Al Poulet

Al Poulet's upcoming exhibition at Linton & Kay Galleries, Perth, sees the artist continue to develop his vocabulary of marks, with expressive, storied spray paint across the canvas. In Artist Profile Issue 51, Poulet sat down with Kon Gouriotis at the late Roy Jackson's home and studio, to discuss rule-making and breaking, the role of chance, and the idea of the mark as a line of desire.

How do you picture your childhood?
A lot of freedom. I was allowed to do what I wanted most of the time. Plenty of painting in dad’s studio and bike riding through Marrickville. It was a happy time with my brothers and sister. I was always playing.

When did you come to Roy Jackson’s studio in Wedderburn?
About two years ago through an application process. All the members liked my paintings and thought I’d fit in well.

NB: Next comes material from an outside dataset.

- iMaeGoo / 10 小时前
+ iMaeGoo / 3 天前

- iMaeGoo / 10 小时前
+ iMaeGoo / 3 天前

Why did you change your name from Alexander to Al?
I changed my name when I was five, because mum and dad used to call me Ali. I just said one day that my name was Al, and it was Al from then on.

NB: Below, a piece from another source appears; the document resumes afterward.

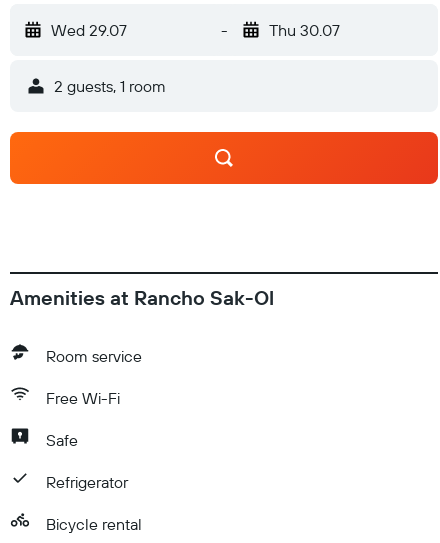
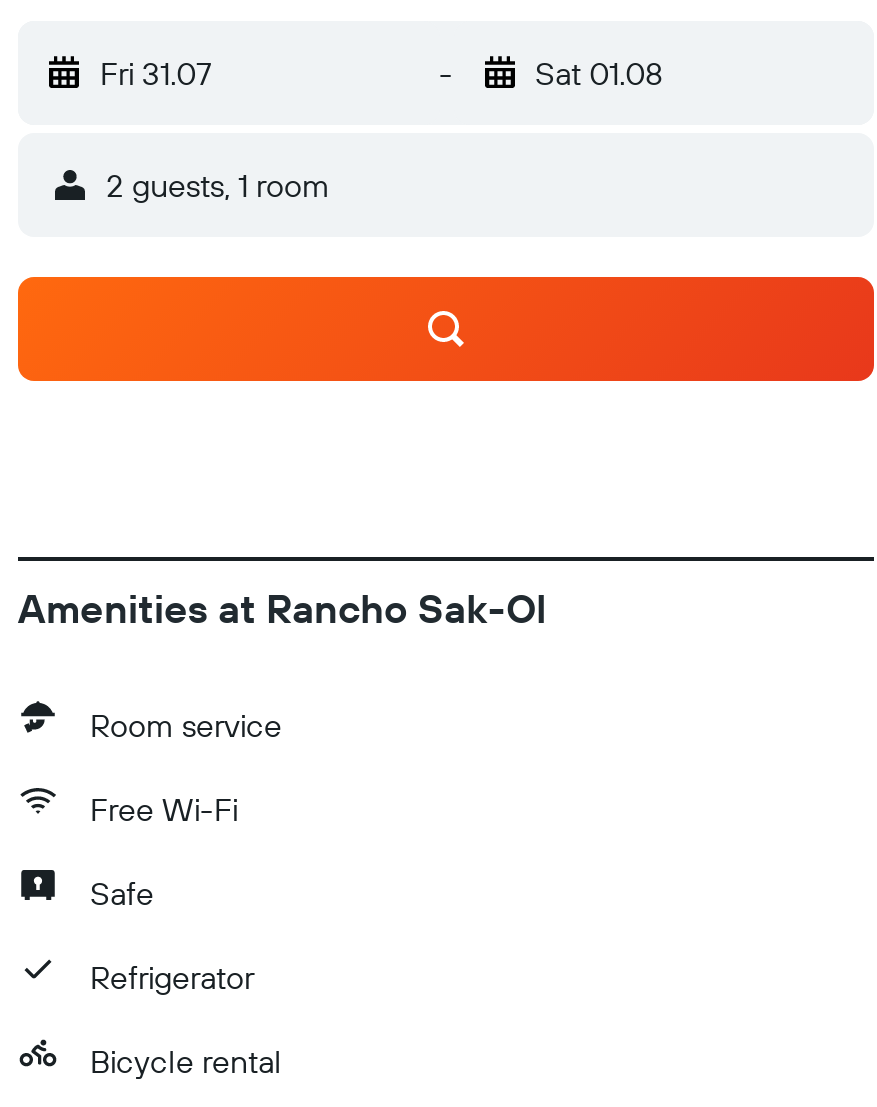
- Wed 29.07
+ Fri 31.07

- Thu 30.07
+ Sat 01.08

I was named by my dad. It’s a Russian family name passed on through generations. My grandfather’s name was Eugene Alexander, my uncle’s name is Alexander. I have a French last name. After the revolution in France my family went through Germany and ended up in Russia. My great grandfather was a doctor, and when the Bolsheviks took over, they moved to China with a lot of other “white” Russians. My grandma and grandpa lived in China till 1953. Then they ended up in Glenfield (Southwest Sydney) with not much. Initially they had a chicken farm, which is ironic, because “poulet” means chicken in French.

How do you balance working with performance and paint?
It’s the natural progression, an ongoing evolution of my work. At art school I made heavily political videos; they were cathartic. From video, I moved on to painting and saw that as a way of performing and leaving a mark. I looked seriously at the flâneur, and the situationist; particularly Guy Debord. He used psycho-geography, repeatedly drifting through the city, in order to be free. Through the motion of meditation, when you’re walking, you’re no longer observing what your surroundings are; you’re a part of it, and that’s how I approached painting.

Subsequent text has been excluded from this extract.